§ **How to complete this task**
Return all of the data below verbatim and exclude every picture.

*** Records for this exercise ***

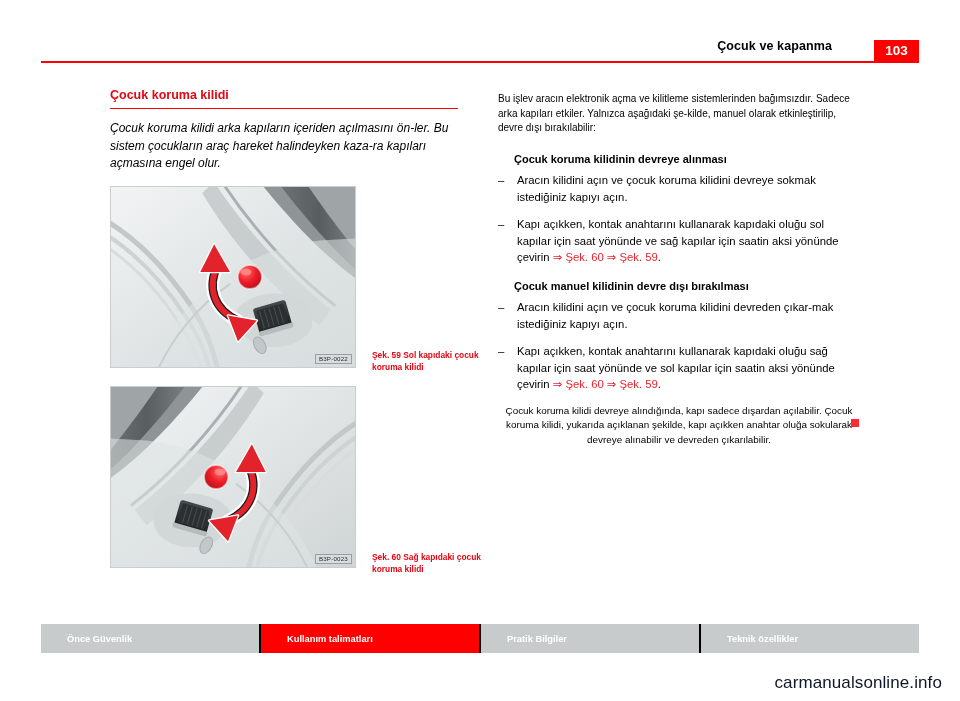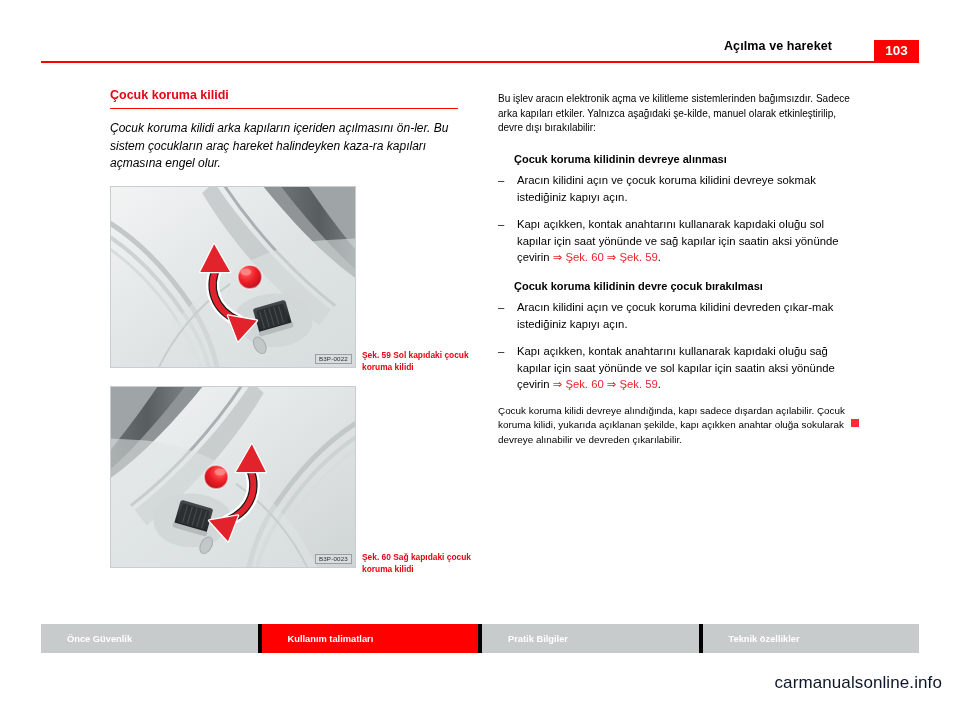"Açılma ve hareket" div.header-title { text: Açılma ve hareket -> Çocuk ve kapanma }
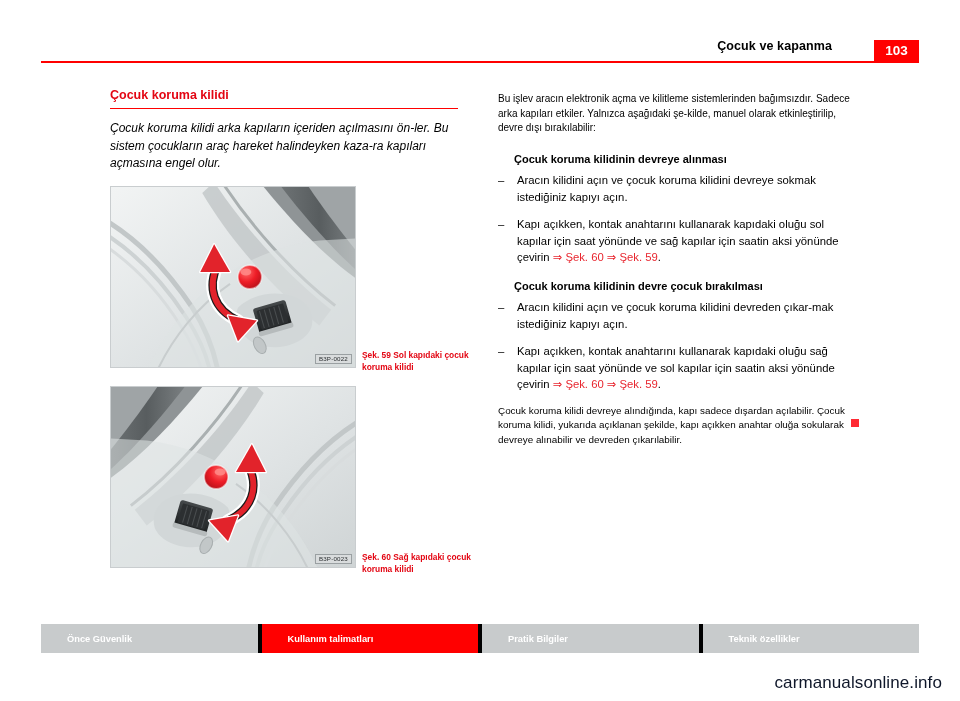"Çocuk koruma kilidinin devre çocuk" div.sub-heading { text: koruma kilidinin devre çocuk -> manuel kilidinin devre dışı }
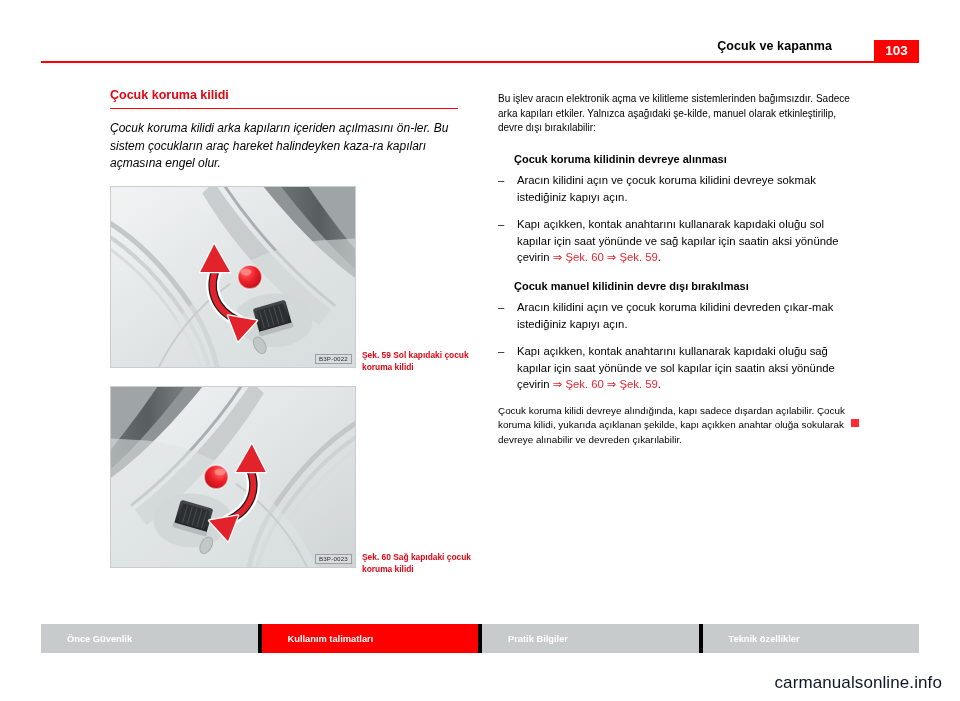"Şek. 59 Sol kapıdaki çocuk" .fig-caption { left: 362px -> 372px }
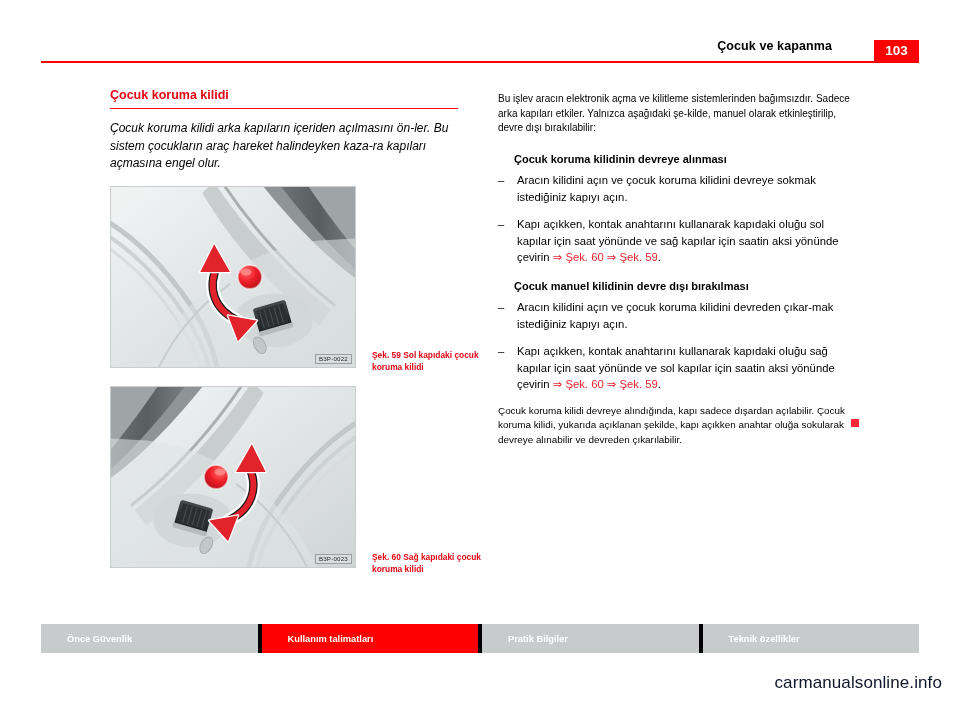"Çocuk koruma kilidi devreye alındığında," .small-para { text-align: none -> center }
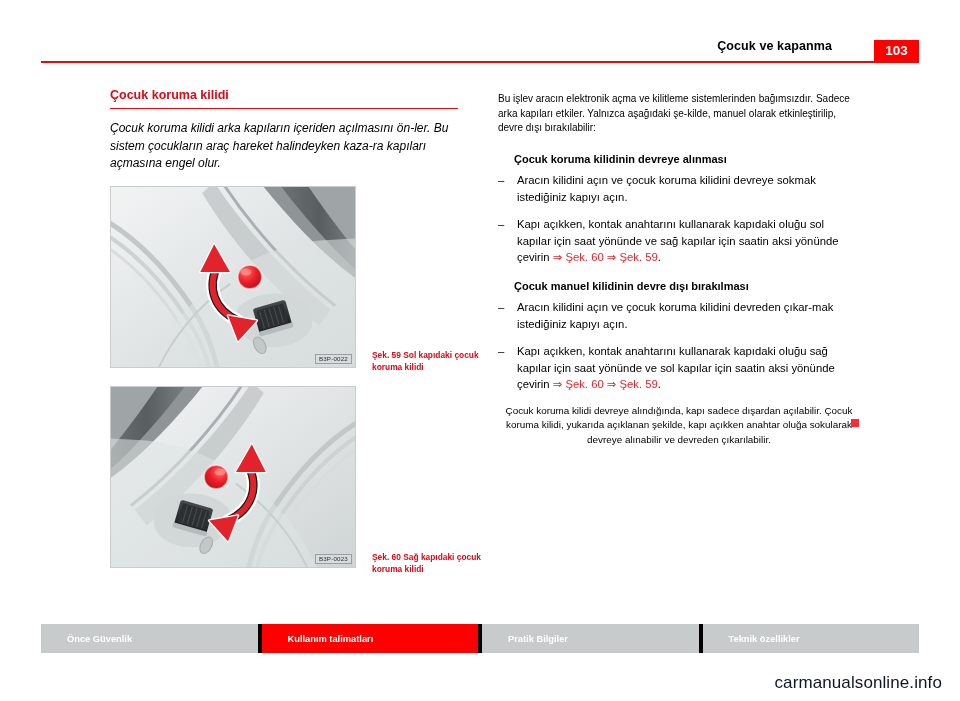"Önce Güvenlik" .footer-tab { border-right: 4px solid #000000 -> 2px solid #000000 }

*** End of Records for this exercise ***

§ **Solution**
"Açılma ve hareket" div.header-title { text: Açılma ve hareket -> Çocuk ve kapanma }
"Çocuk koruma kilidinin devre çocuk" div.sub-heading { text: koruma kilidinin devre çocuk -> manuel kilidinin devre dışı }
"Şek. 59 Sol kapıdaki çocuk" .fig-caption { left: 362px -> 372px }
"Çocuk koruma kilidi devreye alındığında," .small-para { text-align: none -> center }
"Önce Güvenlik" .footer-tab { border-right: 4px solid #000000 -> 2px solid #000000 }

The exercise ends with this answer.